Web page revision data

------------------------------------

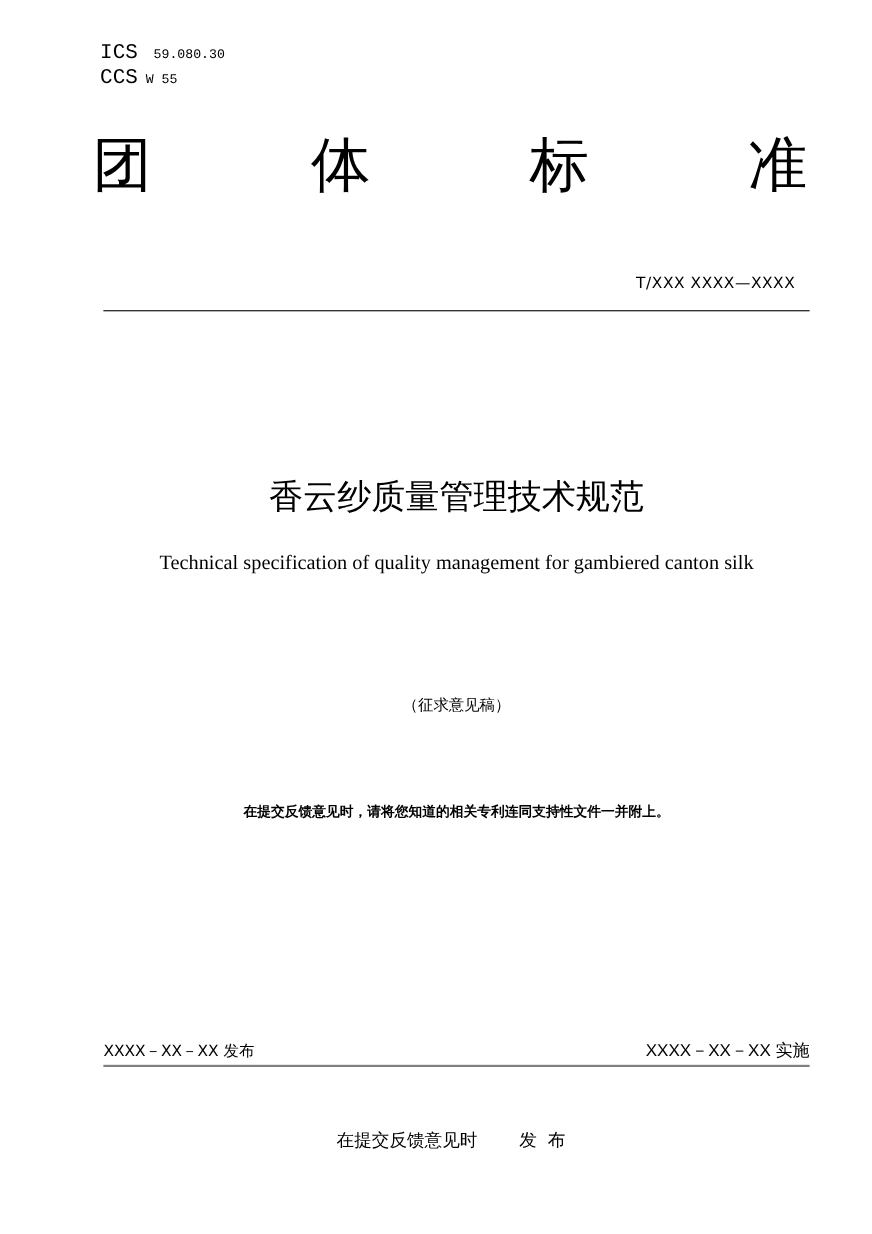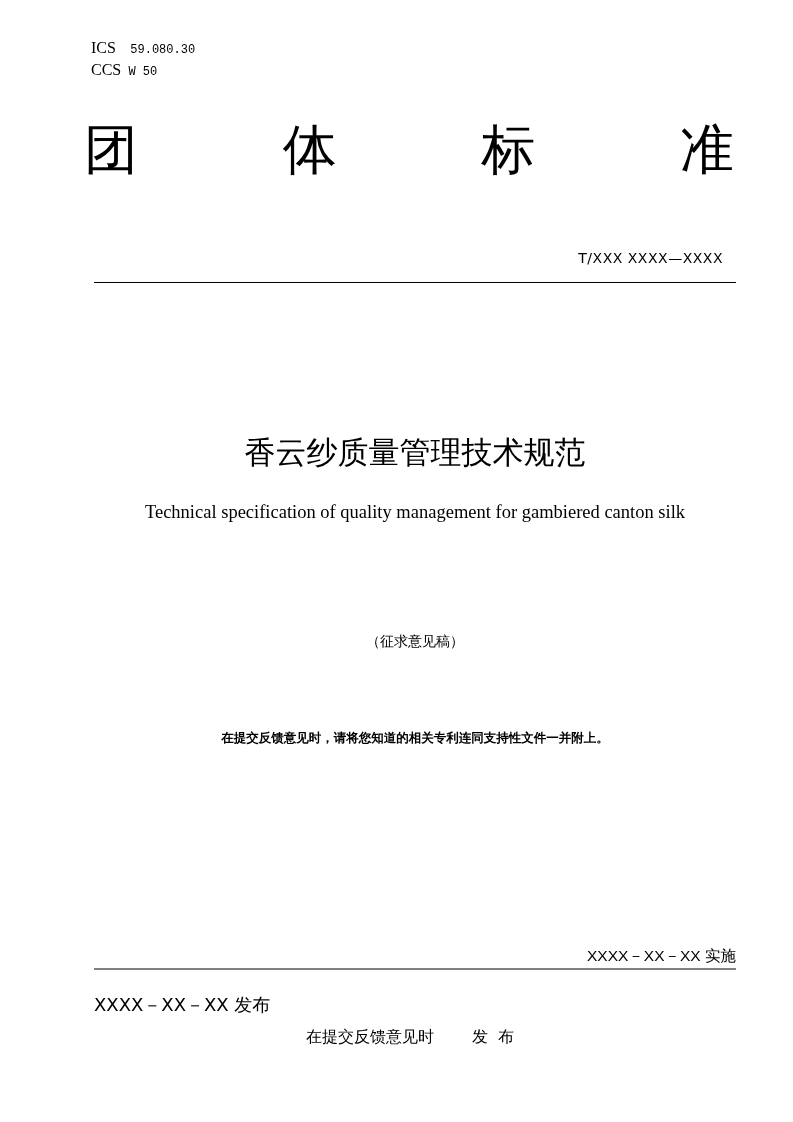"ICS" .ics .lbl { font-family: Liberation Serif, serif -> Liberation Mono, monospace; font-size: 16px -> 19px }
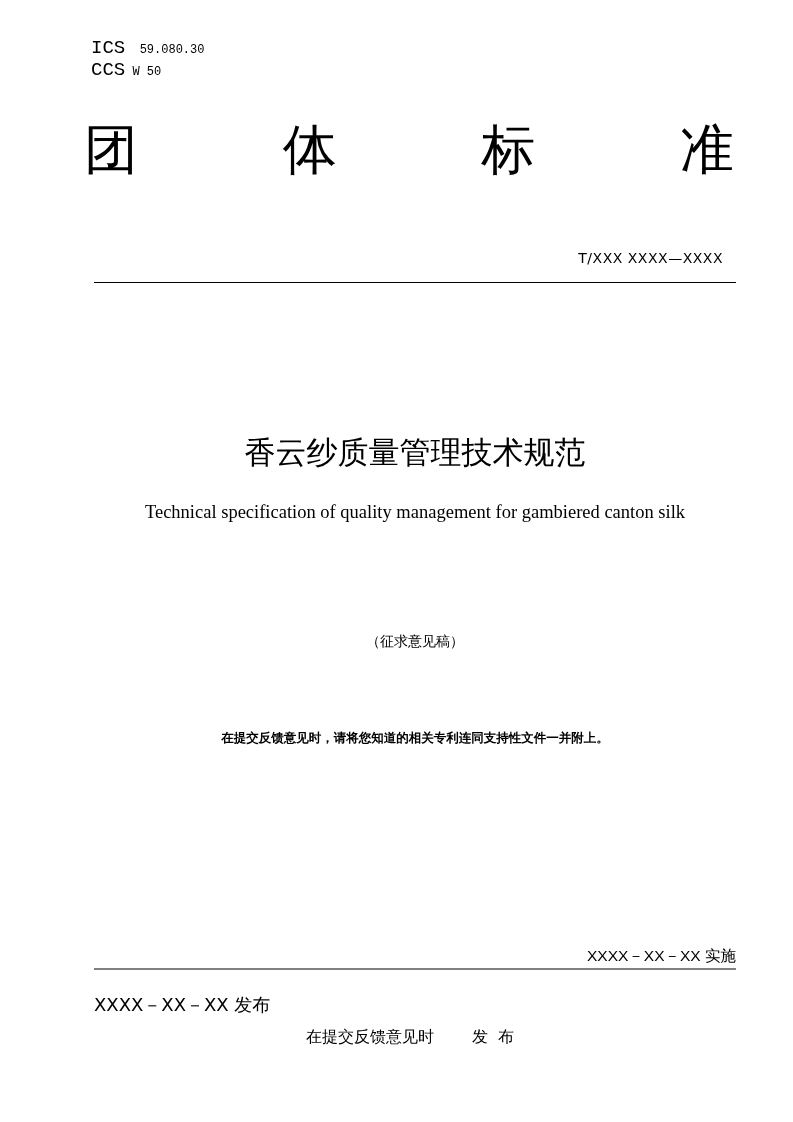"W 50" span { text: 50 -> 55 }
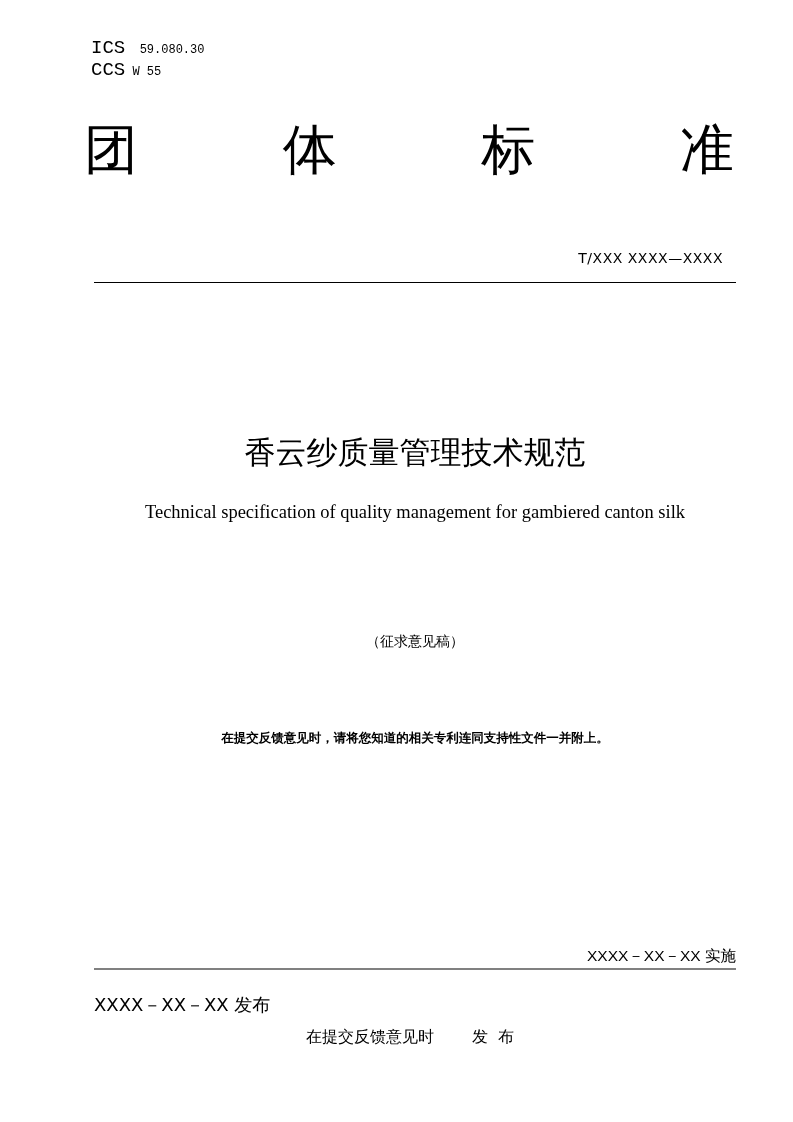"XXXX－XX－XX 发布" .pub-date { font-size: 18px -> 14px; top: 994px -> 945px }
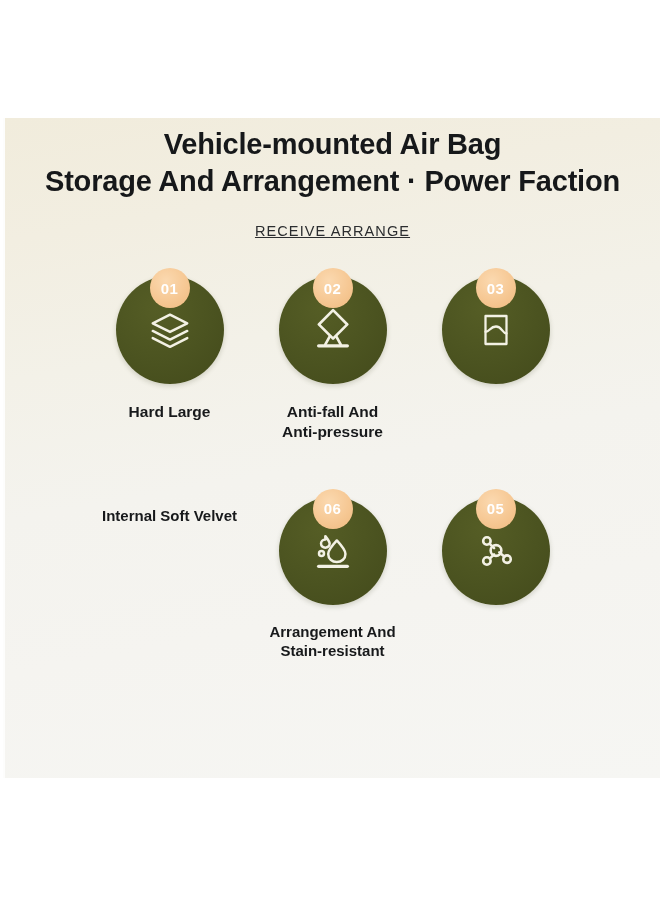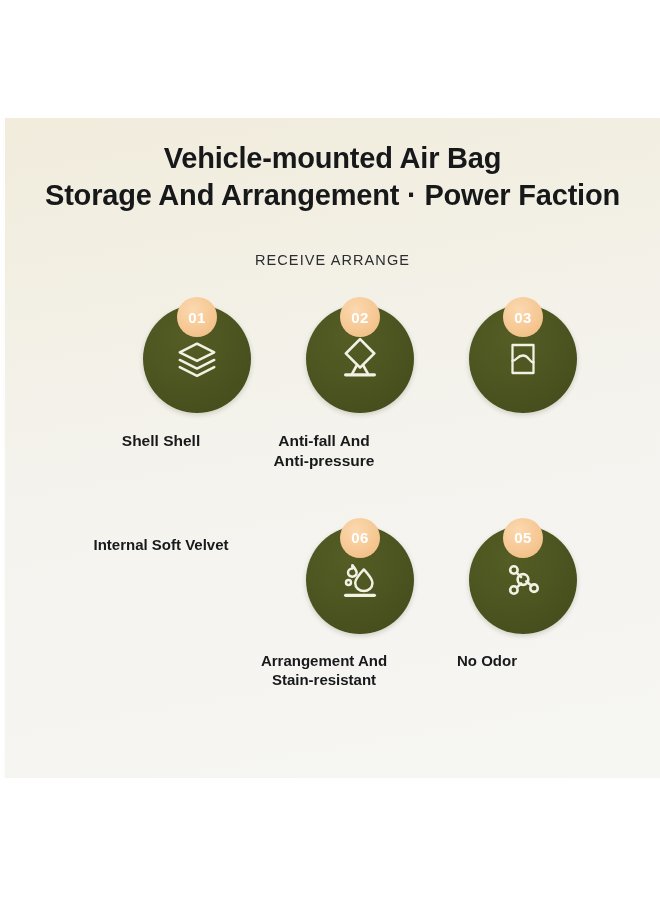"Vehicle-mounted Air Bag" .headline { padding-top: 22px -> 8px }
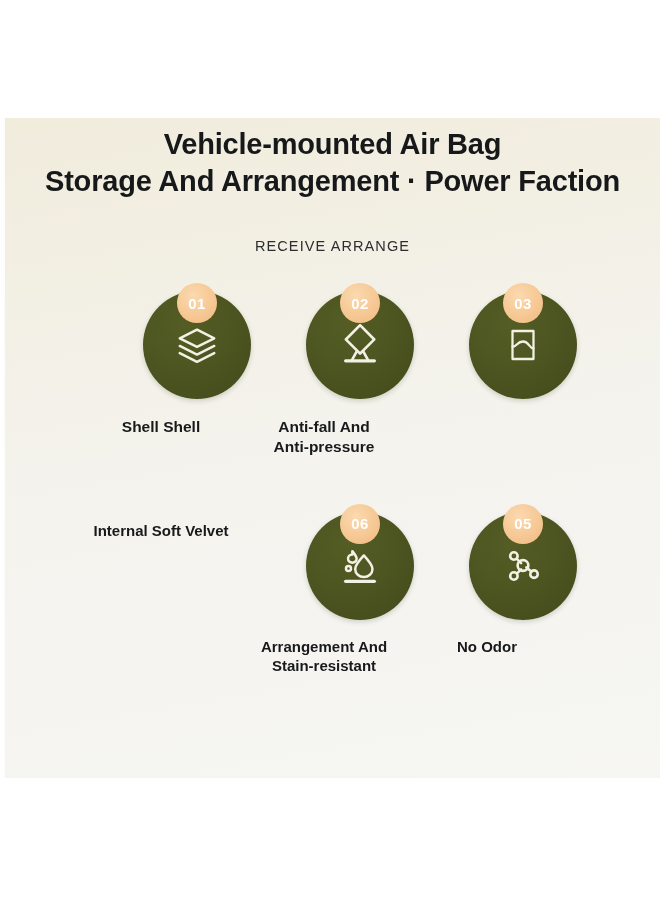"RECEIVE ARRANGE" .subtitle { margin-top: 38px -> 23px; text-decoration: none -> underline }
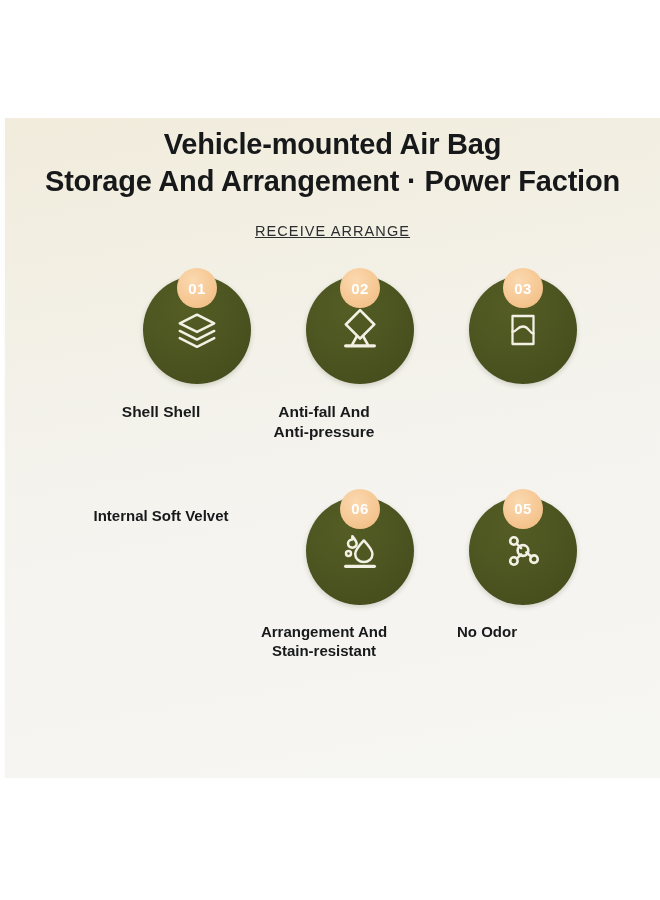"01" .cell { align-items: flex-end -> center }
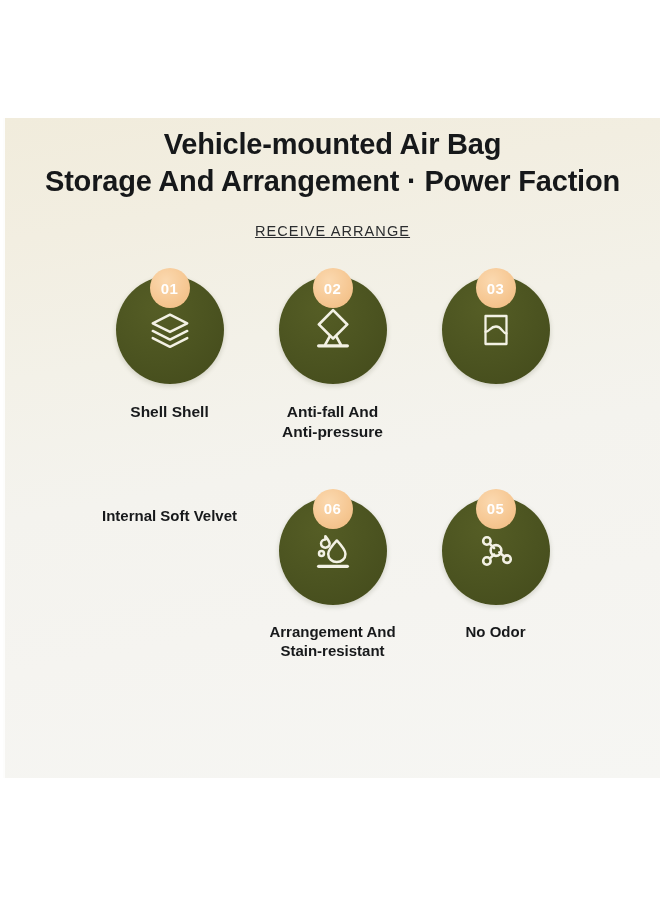"Shell Shell" div.caption { text: Shell Shell -> Hard Large }
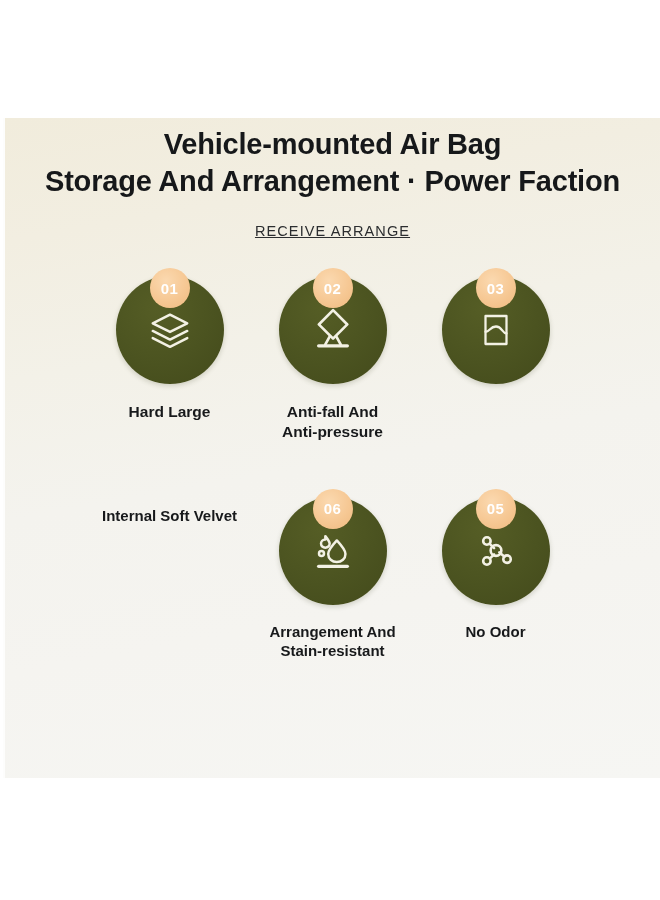"No Odor" div.caption { html: <div>No Odor</div> -> none }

------------------------------------

■ Activity ■
Find the line that contains "margin-top: 38px ->", then write out that line and each one after it, exactly and with nothing else, through the end of the entries above, without the pictures.

■ Completed task ■
"RECEIVE ARRANGE" .subtitle { margin-top: 38px -> 23px; text-decoration: none -> underline }
"01" .cell { align-items: flex-end -> center }
"Shell Shell" div.caption { text: Shell Shell -> Hard Large }
"No Odor" div.caption { html: <div>No Odor</div> -> none }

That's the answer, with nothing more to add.